Introduction to SMARTS

Standing on the shoulders of giants, SMARTS was developed by Daylight Chemical Information Systems, the same company that introduced SMILES. The documentation here is heavily inspired by the original Daylight SMARTS theory. In this documentation we are following the implementation by RDKit, which includes many extensions like Hybridization, Heteroatom Neighbor, Range Queries and Dative Bonds.

What is SMARTS?

SMARTS (SMiles ARbitrary Target Specification) is a language for describing molecular patterns and properties. It extends the SMILES notation to allow expressive queries over chemical structures, making it possible to search, filter, and classify molecules based on substructure patterns. In the SMILES language we have atoms and bonds. The same is true in SMARTS, which is further extended with property filters and logical operators.

The simplest SMARTS patterns match individual atoms. Either as bracket or non-bracket. Non-bracket follows SMILES notation. Atoms are specified inside square brackets [ ] and can carry multiple constraints joined by logical operators.

Atomic Identity

Any element symbol in brackets matches that element with the given aromaticity. Lower case atom means explicit aromatic, and capitalized means explicitly aliphatic (not-aromatic) atom. Or by the atomic number (#<n>), which matches regardless of aromaticity.

A number pre-fixed on the atom designates the isotope. [35Cl] matches chlorine-35.

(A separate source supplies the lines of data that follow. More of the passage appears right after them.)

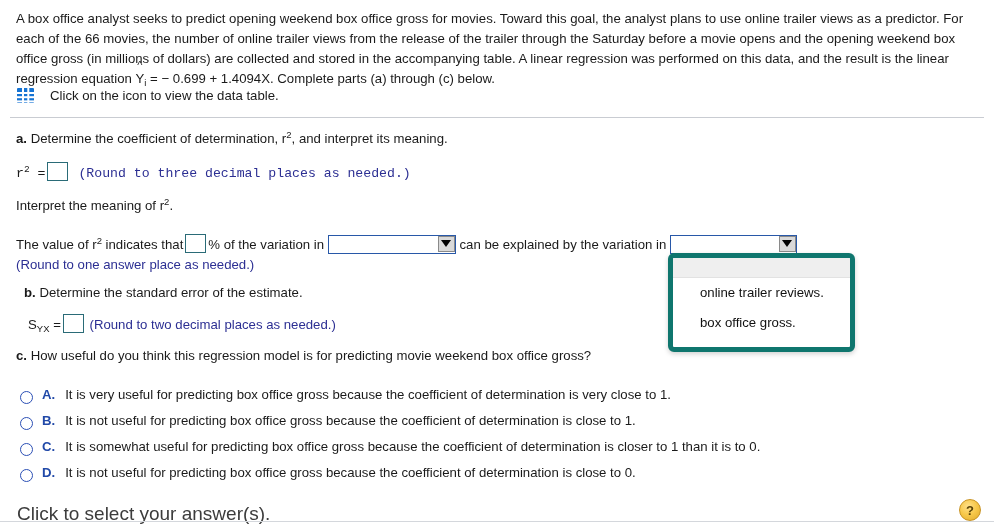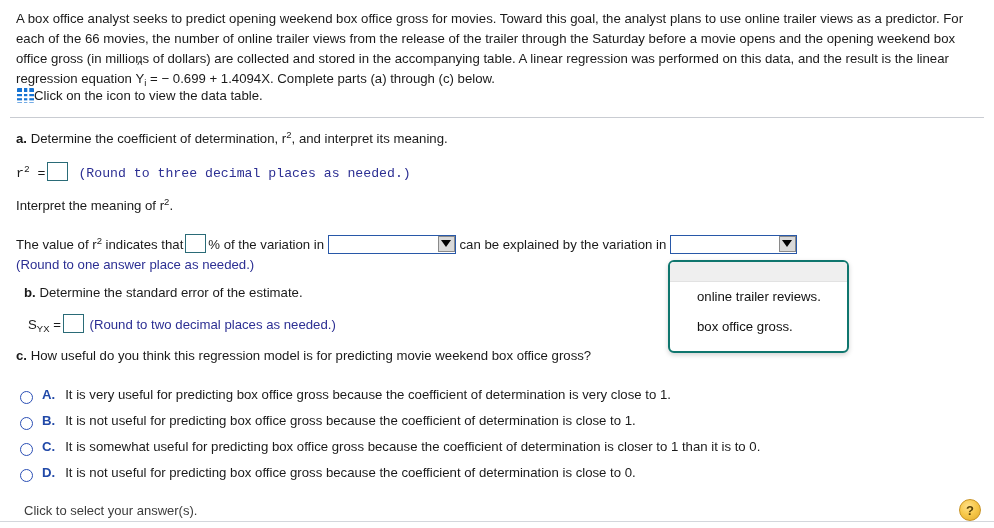--- a/index.html
+++ b/index.html
@@ -39,7 +39,7 @@
   
   .table-link {
     position: absolute; left: 17px; top: 88px;
-    display: flex; align-items: center; gap: 0;
+    display: flex; align-items: center; gap: 16px;
     cursor: pointer;
   }
   .grid-icon {

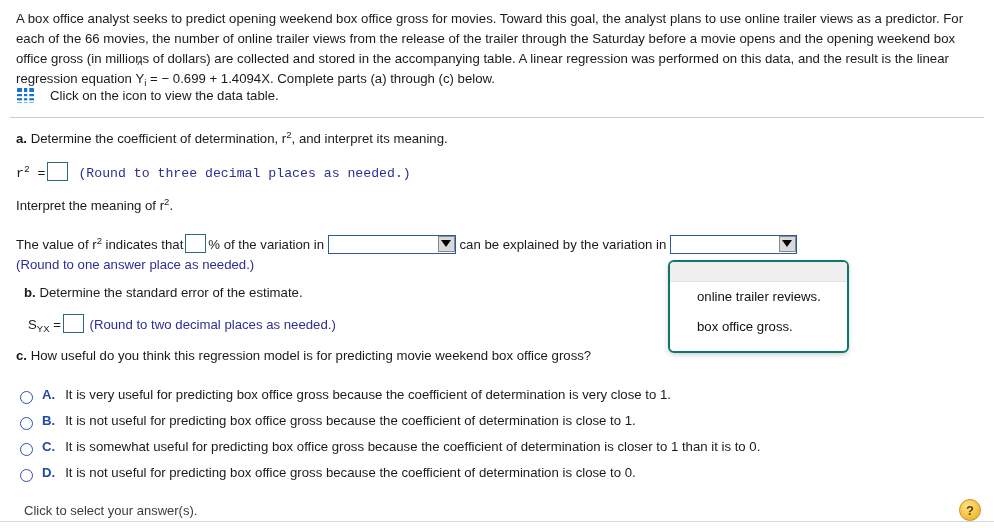--- a/index.html
+++ b/index.html
@@ -117,10 +117,10 @@
   
   .dd-panel {
     position: absolute;
-    left: 668px; top: 260px;
+    left: 668px; top: 253px;
     width: 177px; height: 89px;
     background: #ffffff;
-    border: 2px solid #0f766e;
+    border: 5px solid #0f766e;
     border-radius: 6px;
     box-shadow: 0 2px 5px rgba(0,0,0,0.18);
     overflow: hidden;

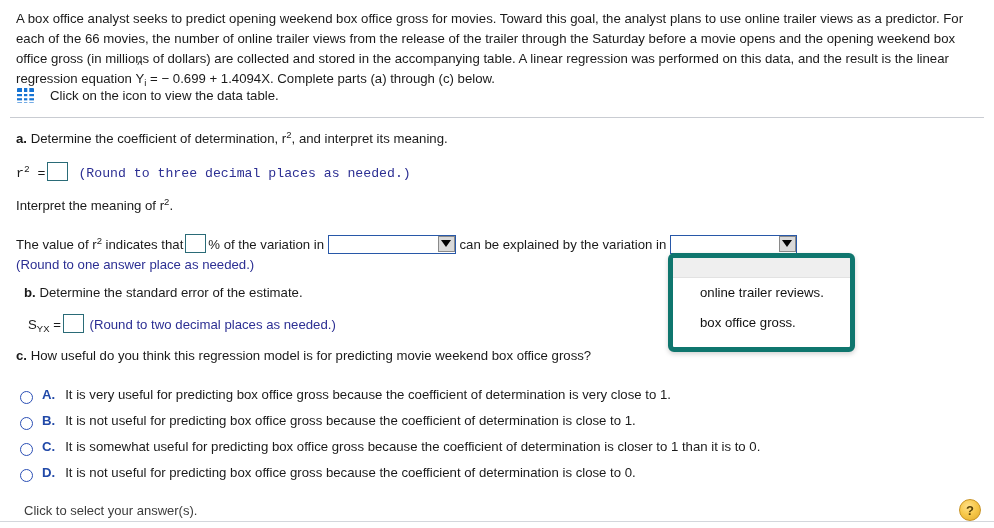--- a/index.html
+++ b/index.html
@@ -164,8 +164,8 @@
 
   
   .footer-text {
-    position: absolute; left: 24px; top: 503px;
-    font-size: 13px; color: #3c3c3c;
+    position: absolute; left: 17px; top: 503px;
+    font-size: 19px; color: #3c3c3c;
   }
   .help-btn {
     position: absolute; right: 7px; top: 499px;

Aromaticity atomic queries works for Boron b, Carbon c, Nitrogen n, Oxygen o, Phosphorus p, and Sulfur s.

  • [C] - Explicit aliphatic (non-aromatic) carbon.
  • [c] - Explicit aromatic carbon.
  • [#6] matches both C and c.
  • [13C] - isotope (atomic mass), matches carbon-13.

Wildcards and Aromaticity

Three special tokens match atoms by aromaticity alone, without constraining the element:

  • [*] - wildcard; matches any atom regardless of element or aromaticity.
  • [a] - matches any aromatic atom.
  • [A] - matches any aliphatic (non-aromatic) atom.

Outside atomic brackets ([a][a]), the same tokens work (aa).

Hydrogen Count

Two separate primitives control hydrogen matching. They are distinct and can appear together inside [...]:

  • H<n> - total attached hydrogen count. The explicit hydrogen atoms or implied.
  • h<n> - implicit hydrogen count. Bare h means "has any implicit hydrogens".

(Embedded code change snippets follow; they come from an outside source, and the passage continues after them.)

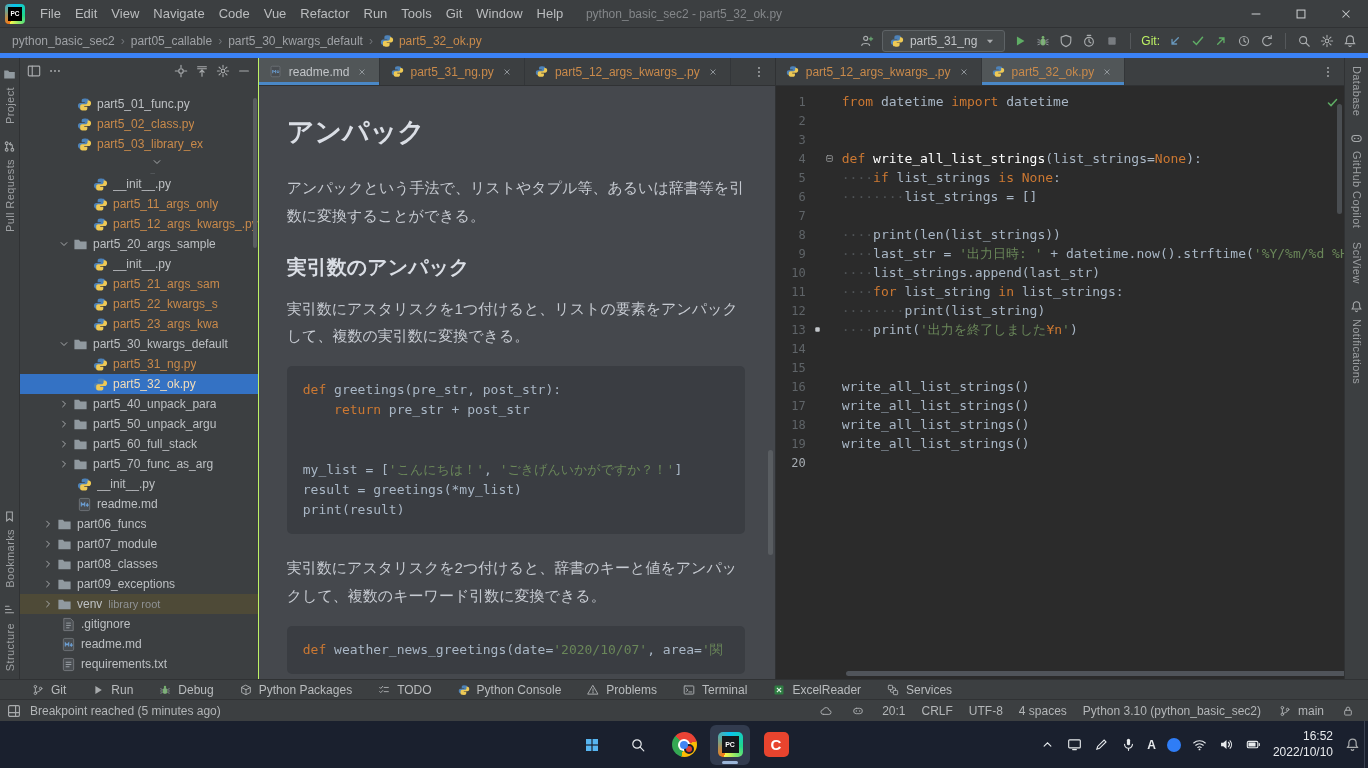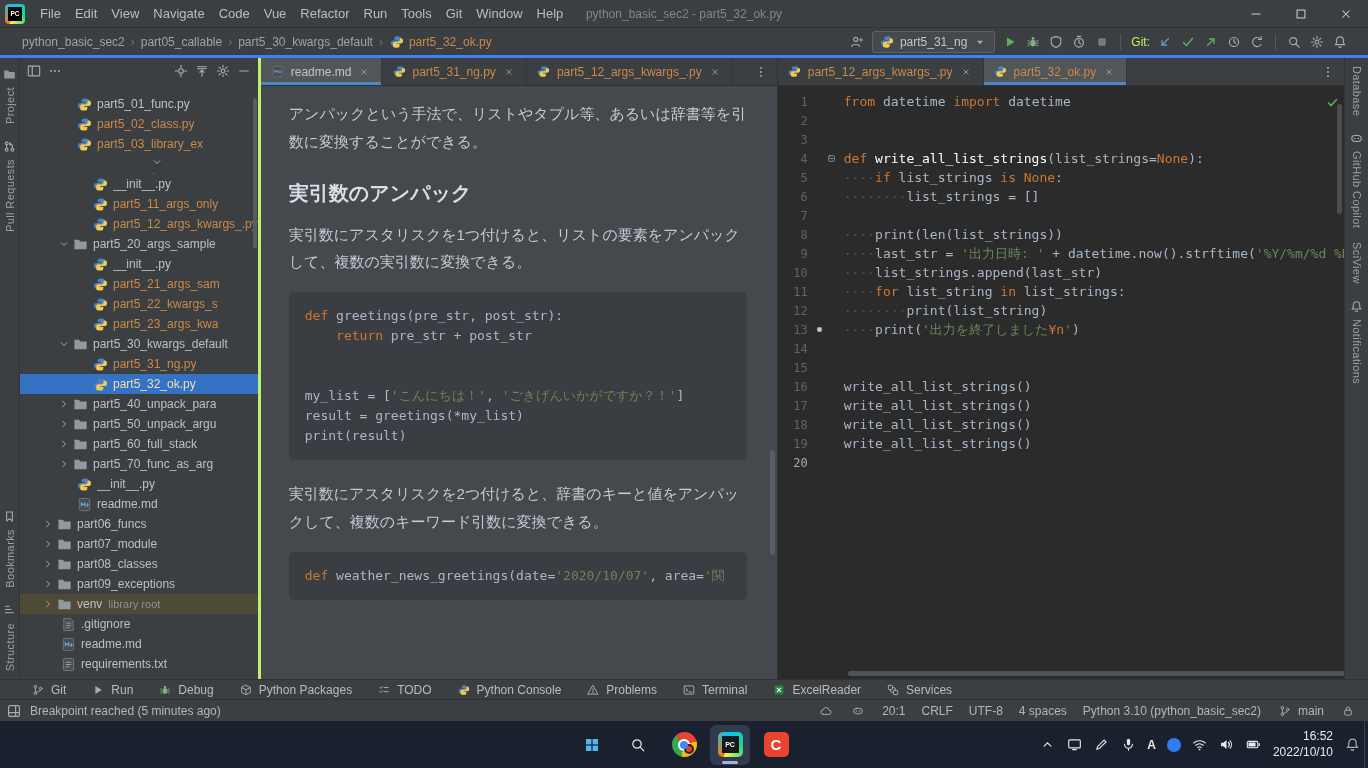--- a/index.html
+++ b/index.html
@@ -19,7 +19,7 @@
   .winbtn{width:45px;height:100%;display:flex;align-items:center;justify-content:center;}
 
   
-  .navbar{flex:0 0 30px;background:#3c3f41;border-bottom:3px solid #3b82f6;display:flex;align-items:center;padding:0 20px;}
+  .navbar{flex:0 0 30px;background:#3c3f41;border-bottom:5px solid #3b82f6;display:flex;align-items:center;padding:0 10px;}
   .crumb{color:#9fa2a6;padding:0 2px;display:inline-flex;align-items:center;gap:4px;white-space:nowrap;}
   .crumb.last{color:#c98a4b;}
   .crumb-sep{color:#6f7377;padding:0 4px;}

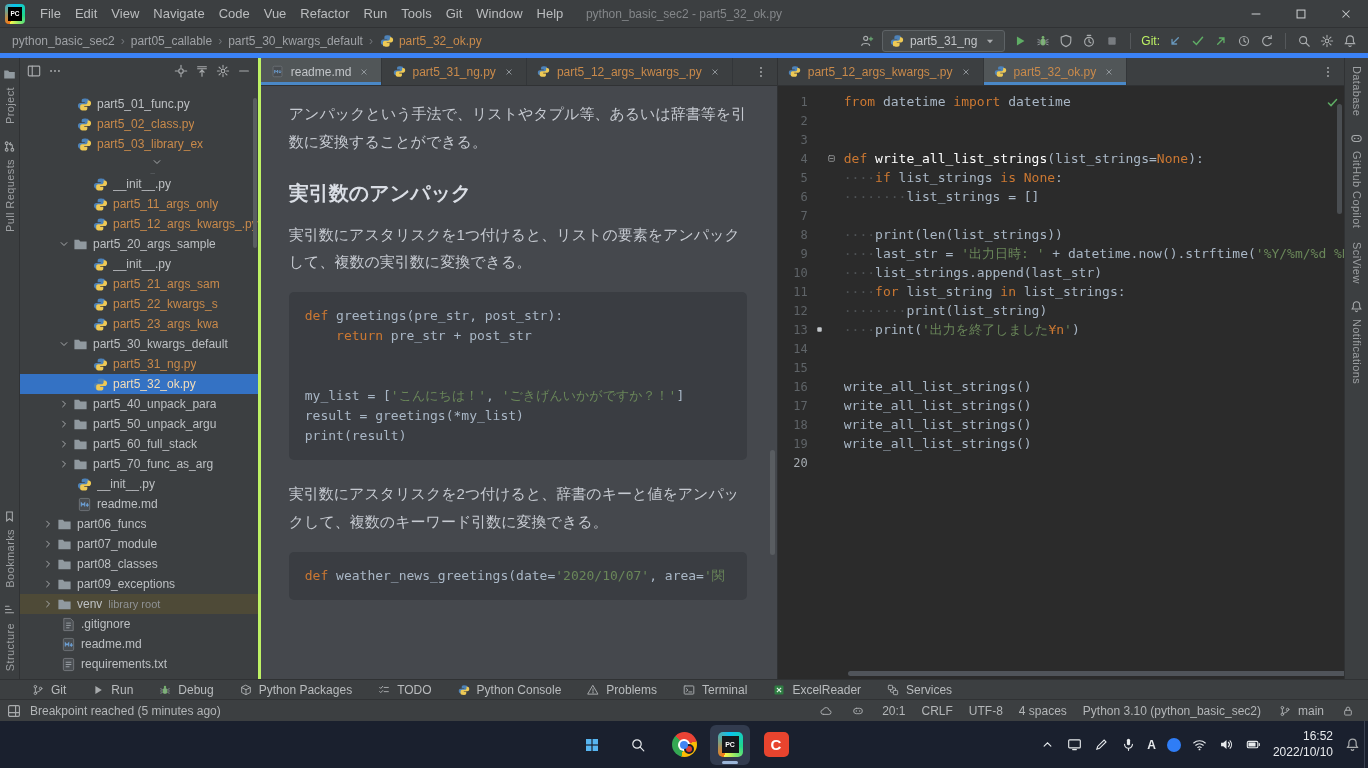--- a/index.html
+++ b/index.html
@@ -41,7 +41,7 @@
   .stripe .spacer{flex:1;}
 
   
-  .project{flex:0 0 170px;background:#3c3f41;border-right:3px solid #bef264;display:flex;flex-direction:column;position:relative;}
+  .project{flex:0 0 170px;background:#3c3f41;border-right:1px solid #bef264;display:flex;flex-direction:column;position:relative;}
   .panel-toolbar{flex:0 0 26px;display:flex;align-items:center;gap:5px;padding:0 6px;}
   .panel-toolbar .grow{flex:1;}
   .tree{flex:1;overflow:hidden;padding-top:10px;font-size:12px;position:relative;}

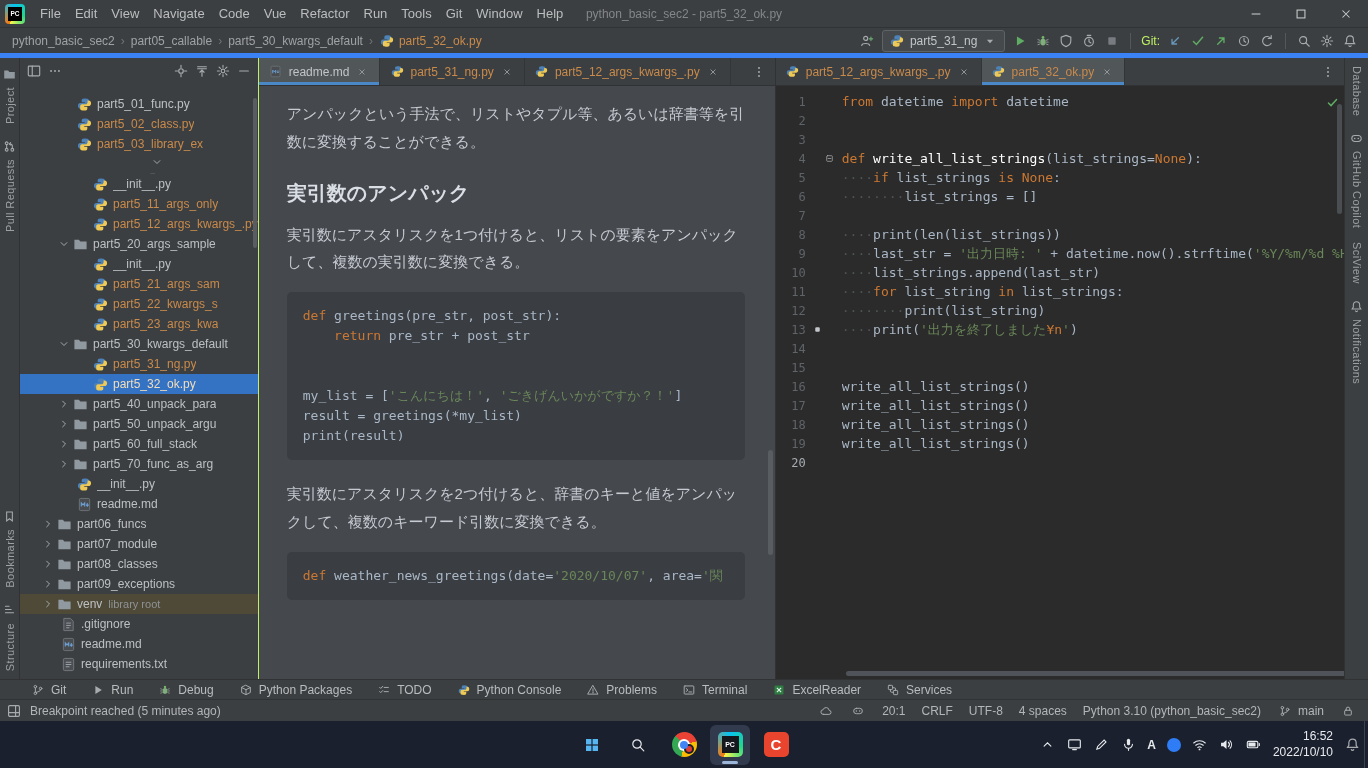--- a/index.html
+++ b/index.html
@@ -782,6 +782,7 @@
           </div>
         </div>
       <div class="preview" id="preview">
+          <h1>アンパック</h1>
           <p>アンパックという手法で、リストやタプル等、あるいは辞書等を引数に変換することができる。</p>
           <h2>実引数のアンパック</h2>
           <p>実引数にアスタリスクを1つ付けると、リストの要素をアンパックして、複数の実引数に変換できる。</p>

H without explicit count defaults to 1.

Example: [CH3] matches a carbon with exactly 3 attached hydrogens, and [Ch2] means exactly 2 implicit hydrogens.

In practise you would use the different queries of explicit and implicit hydrogens when you load molecules from MolBlock/SDF format.

Degree and Connectivity

  • D<n> - the number of explicit (non-implicit-Hydrogen) bonds connected to atom.
  • d<n> - the number of heavy-atom (non-Hydrogen) neighbors.
  • X<n> - total number of bonds including implicit hydrogens (total Connectivity).
  • v<n> - the sum of bond orders of all bonds (total valence).

Without explicit number D, d, X and v defaults to exactly 1.

Ring Membership

  • R<n> - number of rings the atom belongs to.
  • r<n> - smallest ring size containing this atom. Size of smallest set of smallest rings (SSSR) minimum.
  • k<n> - ring membership by exact ring size.
  • x<n> - number of ring bonds to atom.

Bare [R,r,k,x] (no numbers) for all four are "greater than zero" ring connections, and all support range queries (e.g. [k{5-6}]).

[R2] matches an atom that is in exactly 2 rings (e.g. a ring fusion atom). [r5] matches an atom whose smallest containing ring has exactly 5 members. [k5] matches an atom that belongs to a ring of exactly 5 members (unlike r5, which checks the minimum size).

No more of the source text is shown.